I would like to thank my current labmates, Christopher Baker, Daniel Cho, Danya
Decoteau, Roshni Patel, Stephanie Angione, Glareh Azadi, Elejdis Kulla, Stephanie
McCalla, Kenneth Morabito, and Leah Seward for their friendship and creating a
wonderful work environment. In particular I would like to thank Chris for his
collaborative work on characterizing induced birefringence in thermoplastic polymers
and Dan for his collaborative work involving uptake of bioadhesive nanospheres.
I would like to thank Dr. Vincent Schlageter and Professor Pavel Kucrea for their
collaborative work on modeling the forces experienced by pills. I would also like to thank
Professor Elizabeth Brainerd and Nicholas Gidmark for teaching me about biplanar
videofluoroscopy and collaborating with me on visualizing and characterizing
localization of magnetic oral dosages I would also like to thank Dr. Timothy Murphy and
Dr. Felix Shvartsman for initiating our collaborations with Sentient and HID respectively.

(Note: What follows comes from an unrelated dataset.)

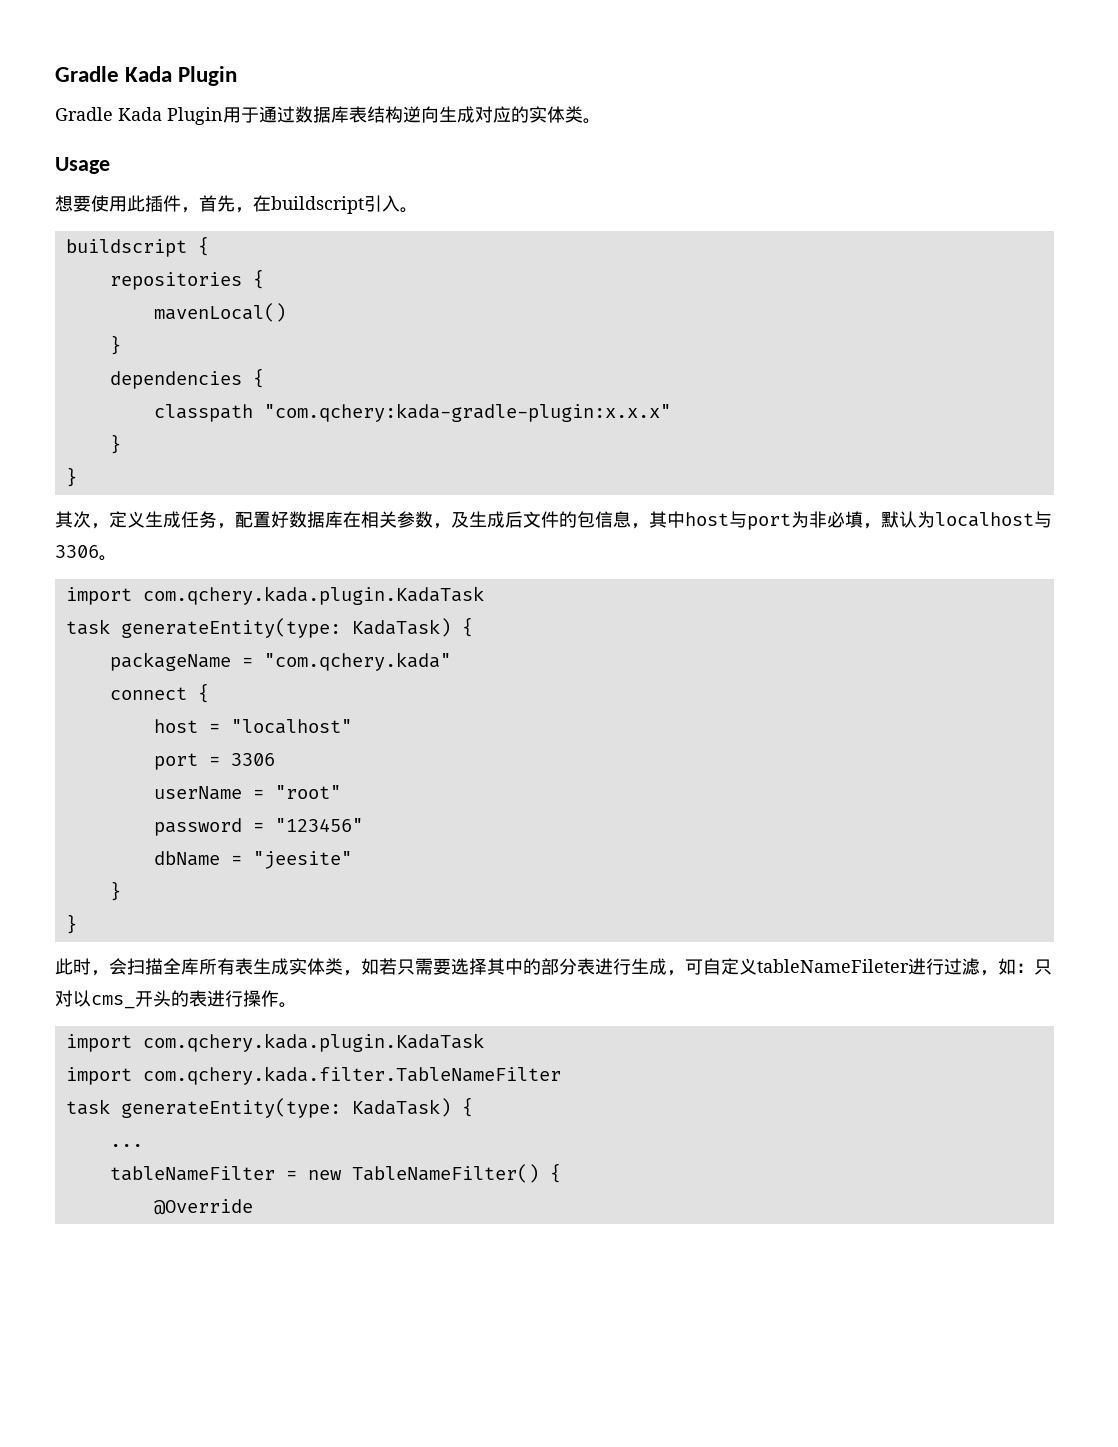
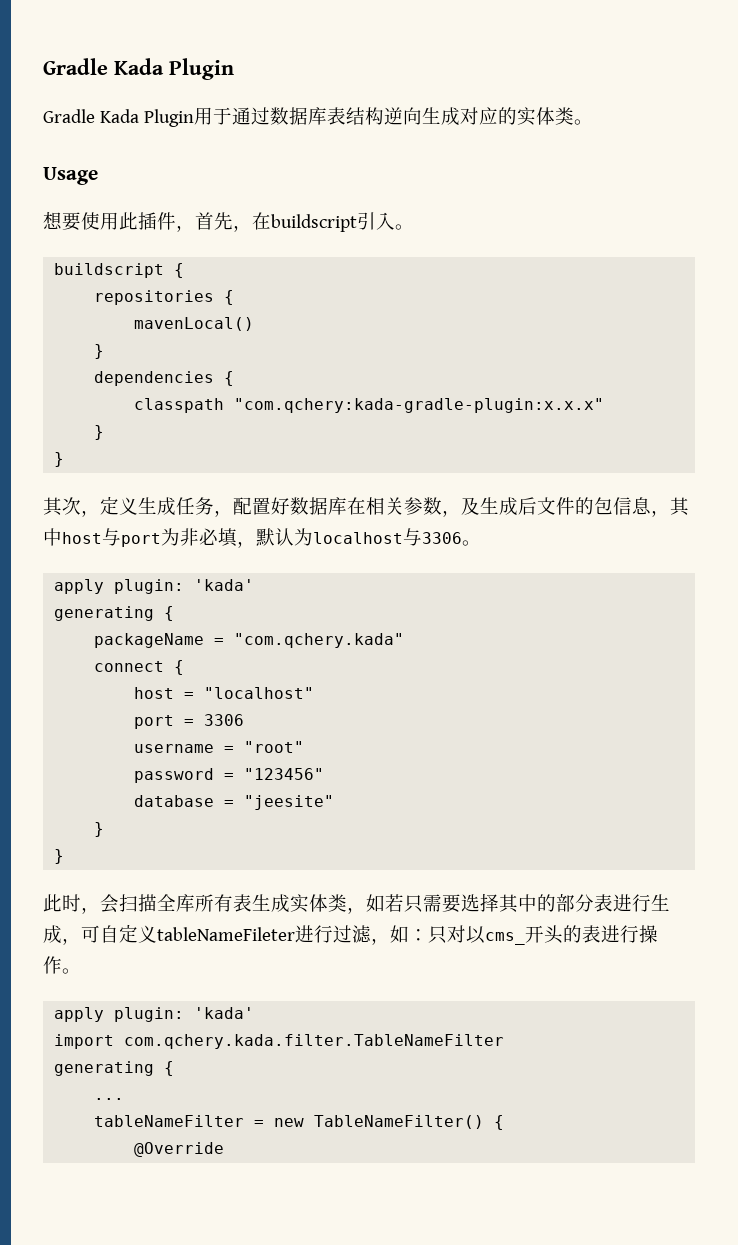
[65,586,484,605] [65,618,451,638] import com.qchery.kada.plugin.KadaTask // task generateEntity(type: KadaTask) -> [54,579,255,594] [54,606,155,621] apply plugin: 'kada' // generating
[153,786,242,800] userName -> [134,744,215,753] username
[153,851,220,866] dbName -> [134,795,215,807] database
[65,1033,484,1052] import com.qchery.kada.plugin.KadaTask -> [54,1007,255,1022] apply plugin: 'kada'
[65,1098,451,1118] task generateEntity(type: KadaTask) -> [54,1061,155,1076] generating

Many individuals contributed significantly to the experimental work described in this
dissertation; to these individuals I am most grateful. In particular, I thank Roxanne Burrill
for all of her support and help with everything ranging from animal care to laboratory
techniques. I would also like to thank Veronica Budz and Anne Beauregard-Young from
xiii
animal care facilities for all of their support. I also thank Paula Weston for her help with
histology and Geoffrey Williams for his support and help with microscopy. I would like
to thank Kenneth Talbot and Tim Pimentel for their help with and advice on machining,
and thank Dr. Russell Hopson for all of his help with NMR characterization. I would also
like to thank Dr. Edward Walsh, Dr. Michael Worden, Lynn Fanella and Erika Nixon for
all of their invaluable help and guidance with MRI. I thank Dr. James Clifton for his help
with circular dicrhoism spectroscopy, and Marc Johnson for his help with Texture
Exponent programming.
I was also incredibly fortunate to work with a fantastic group of Brown undergraduates
who both contributed significantly to the work in our lab and inspired me to pursue a
career in academia. These students include Cartney Smith for his work with
microfluidics; Sarah Rose, Elaine Kim, Stephen Ting, Alisha Ranadive, Alexis Mancini,
and Nathanael Geman for their work on characterizing bioadhesives; and the many others
with whom I interacted in the lab and the classroom over the past years.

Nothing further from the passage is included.